[WHAT THE TASK ASKS]
Below are lines of records; copy exactly those from the one containing "(735, 369) none" through the one containing "[205,448,930,472] [92,483,200,499] Ó", leaving the pictures behind.

[DATA SHOWN]
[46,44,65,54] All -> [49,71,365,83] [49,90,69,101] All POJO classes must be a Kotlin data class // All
--
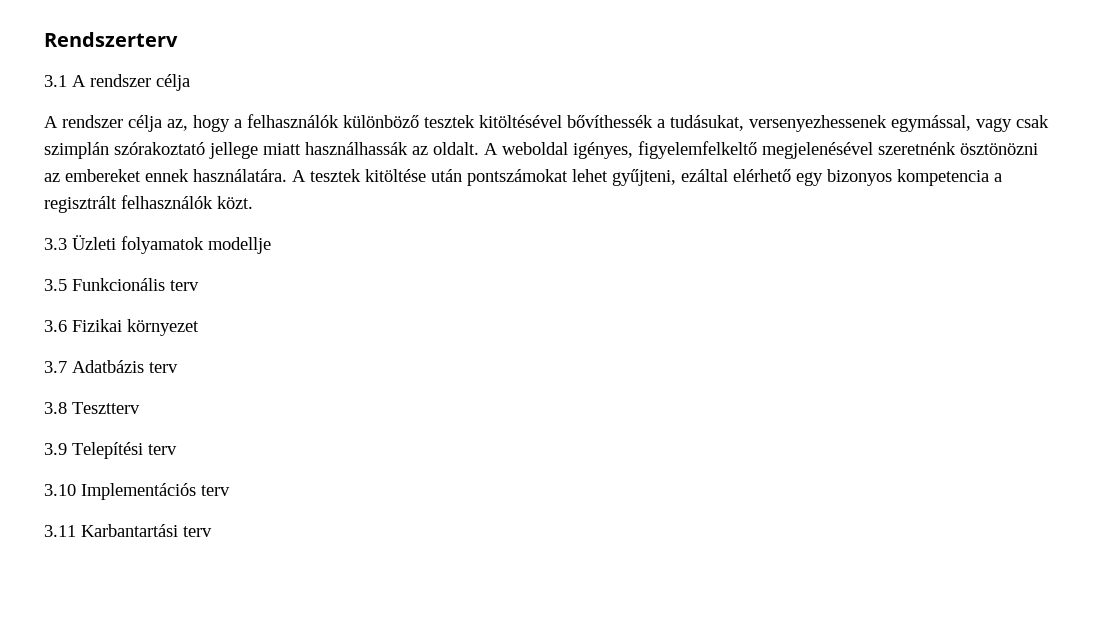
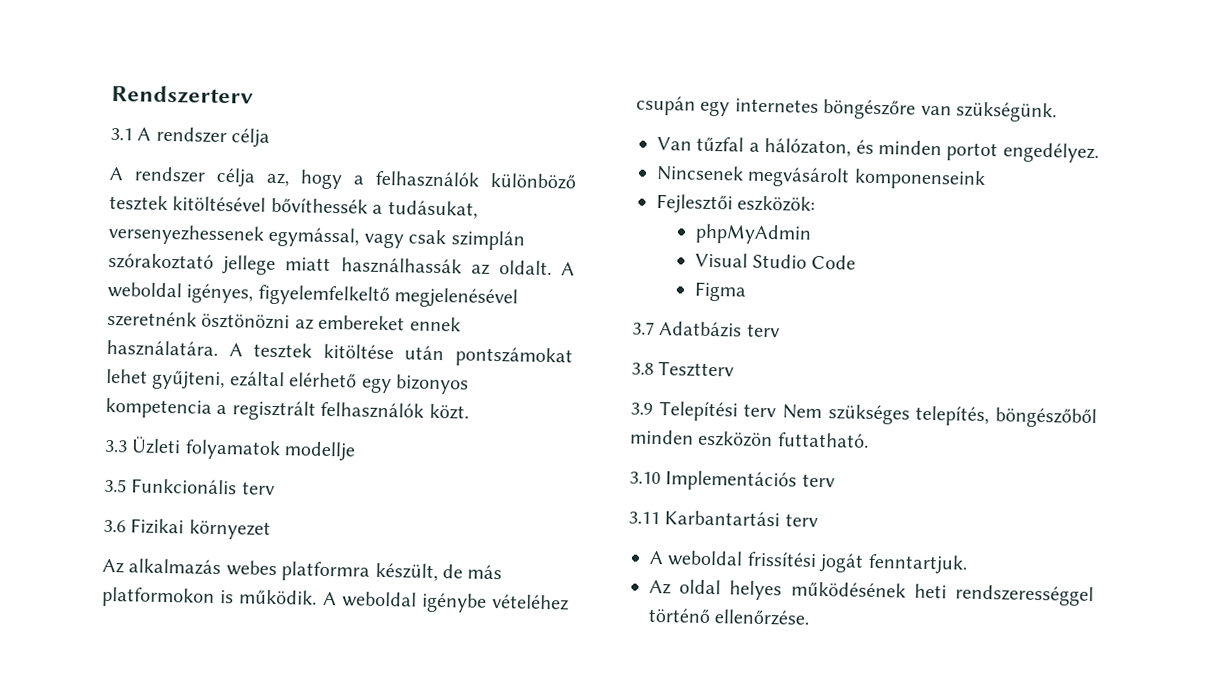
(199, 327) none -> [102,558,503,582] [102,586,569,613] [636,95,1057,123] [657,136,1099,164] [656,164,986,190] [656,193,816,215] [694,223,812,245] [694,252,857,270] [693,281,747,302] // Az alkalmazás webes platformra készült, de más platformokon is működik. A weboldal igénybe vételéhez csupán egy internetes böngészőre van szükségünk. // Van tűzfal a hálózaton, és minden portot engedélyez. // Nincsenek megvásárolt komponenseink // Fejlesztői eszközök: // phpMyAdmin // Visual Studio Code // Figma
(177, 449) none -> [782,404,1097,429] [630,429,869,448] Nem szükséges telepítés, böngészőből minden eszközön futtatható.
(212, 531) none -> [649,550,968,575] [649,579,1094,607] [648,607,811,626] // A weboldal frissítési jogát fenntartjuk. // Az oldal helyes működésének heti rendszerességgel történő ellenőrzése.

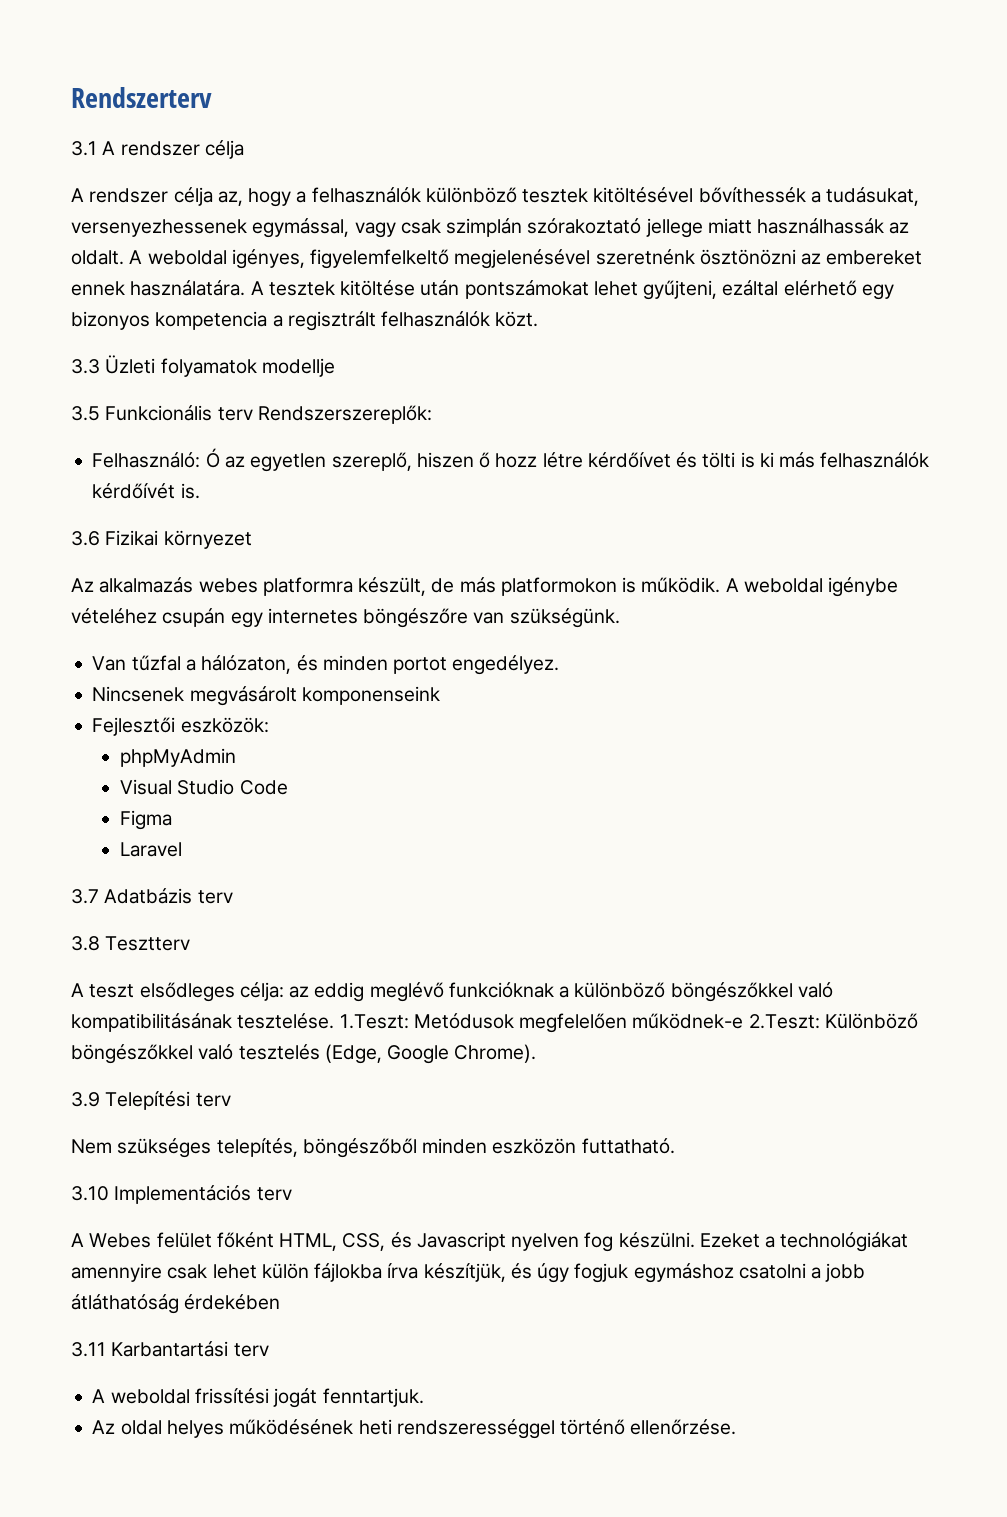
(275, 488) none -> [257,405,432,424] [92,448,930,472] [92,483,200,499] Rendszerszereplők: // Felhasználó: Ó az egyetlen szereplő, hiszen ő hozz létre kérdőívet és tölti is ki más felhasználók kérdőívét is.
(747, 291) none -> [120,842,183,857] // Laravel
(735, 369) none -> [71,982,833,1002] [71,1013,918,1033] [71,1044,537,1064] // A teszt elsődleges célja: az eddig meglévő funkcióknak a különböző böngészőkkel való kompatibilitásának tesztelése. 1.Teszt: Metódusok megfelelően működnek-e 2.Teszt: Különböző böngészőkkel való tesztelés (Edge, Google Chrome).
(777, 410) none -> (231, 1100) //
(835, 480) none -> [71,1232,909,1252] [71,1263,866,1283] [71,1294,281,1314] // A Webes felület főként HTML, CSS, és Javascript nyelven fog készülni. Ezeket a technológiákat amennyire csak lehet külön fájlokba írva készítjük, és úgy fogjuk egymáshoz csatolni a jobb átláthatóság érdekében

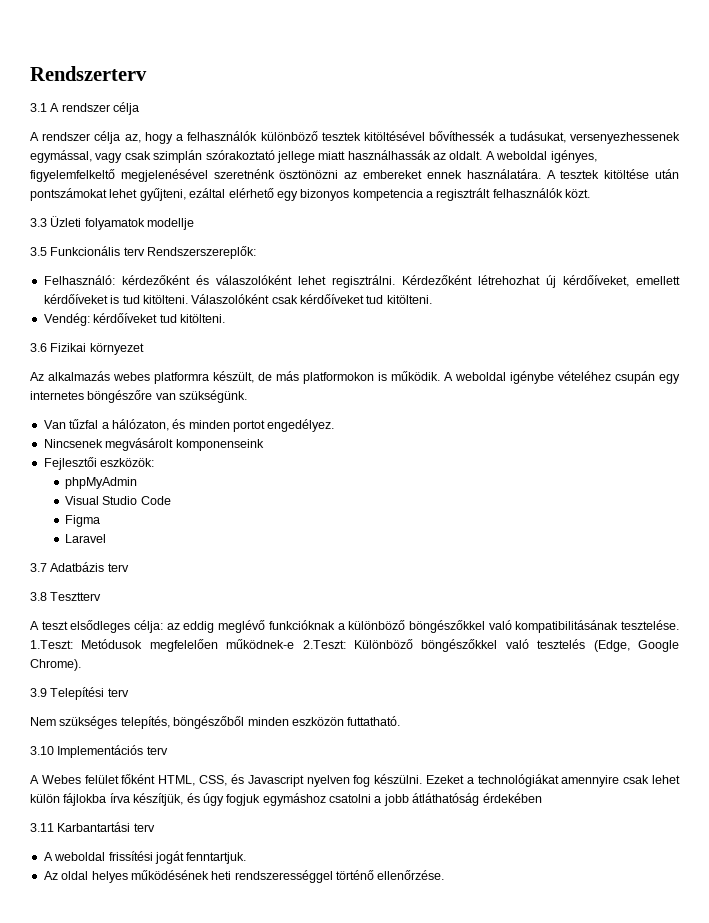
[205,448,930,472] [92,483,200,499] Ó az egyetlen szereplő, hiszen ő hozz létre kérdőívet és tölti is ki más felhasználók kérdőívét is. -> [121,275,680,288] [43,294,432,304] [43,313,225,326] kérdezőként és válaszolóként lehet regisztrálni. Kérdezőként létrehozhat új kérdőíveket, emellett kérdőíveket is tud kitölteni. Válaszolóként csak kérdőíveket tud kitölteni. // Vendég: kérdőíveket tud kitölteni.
---
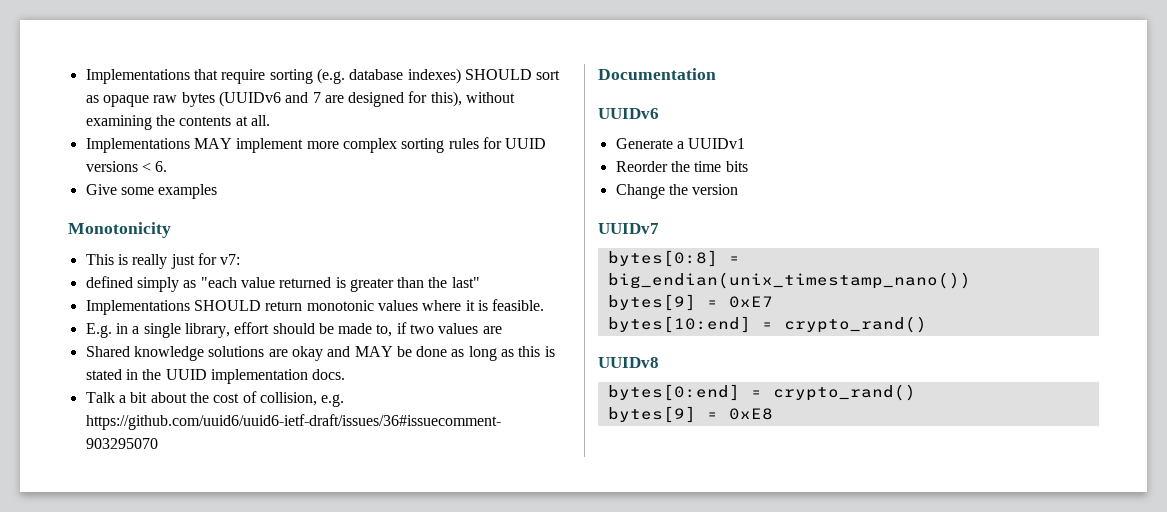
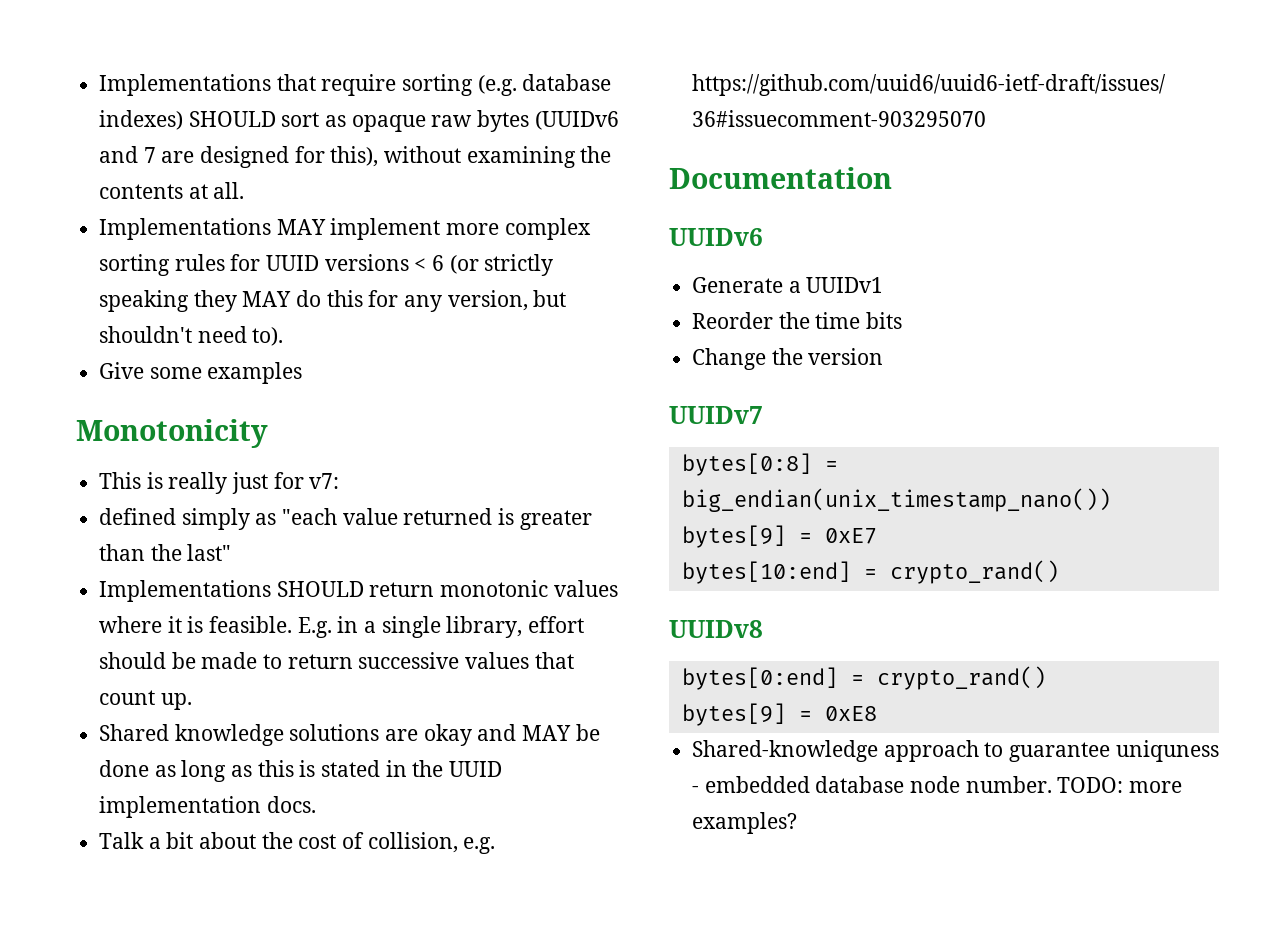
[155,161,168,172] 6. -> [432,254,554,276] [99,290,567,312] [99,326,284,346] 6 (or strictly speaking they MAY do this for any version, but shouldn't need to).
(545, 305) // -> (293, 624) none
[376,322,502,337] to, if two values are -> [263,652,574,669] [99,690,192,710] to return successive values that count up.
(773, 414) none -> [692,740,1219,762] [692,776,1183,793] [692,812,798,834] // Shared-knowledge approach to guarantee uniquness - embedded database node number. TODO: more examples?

[RESPONSE BOX]
(735, 369) none -> [71,982,833,1002] [71,1013,918,1033] [71,1044,537,1064] // A teszt elsődleges célja: az eddig meglévő funkcióknak a különböző böngészőkkel való kompatibilitásának tesztelése. 1.Teszt: Metódusok megfelelően működnek-e 2.Teszt: Különböző böngészőkkel való tesztelés (Edge, Google Chrome).
(777, 410) none -> (231, 1100) //
(835, 480) none -> [71,1232,909,1252] [71,1263,866,1283] [71,1294,281,1314] // A Webes felület főként HTML, CSS, és Javascript nyelven fog készülni. Ezeket a technológiákat amennyire csak lehet külön fájlokba írva készítjük, és úgy fogjuk egymáshoz csatolni a jobb átláthatóság érdekében

[205,448,930,472] [92,483,200,499] Ó az egyetlen szereplő, hiszen ő hozz létre kérdőívet és tölti is ki más felhasználók kérdőívét is. -> [121,275,680,288] [43,294,432,304] [43,313,225,326] kérdezőként és válaszolóként lehet regisztrálni. Kérdezőként létrehozhat új kérdőíveket, emellett kérdőíveket is tud kitölteni. Válaszolóként csak kérdőíveket tud kitölteni. // Vendég: kérdőíveket tud kitölteni.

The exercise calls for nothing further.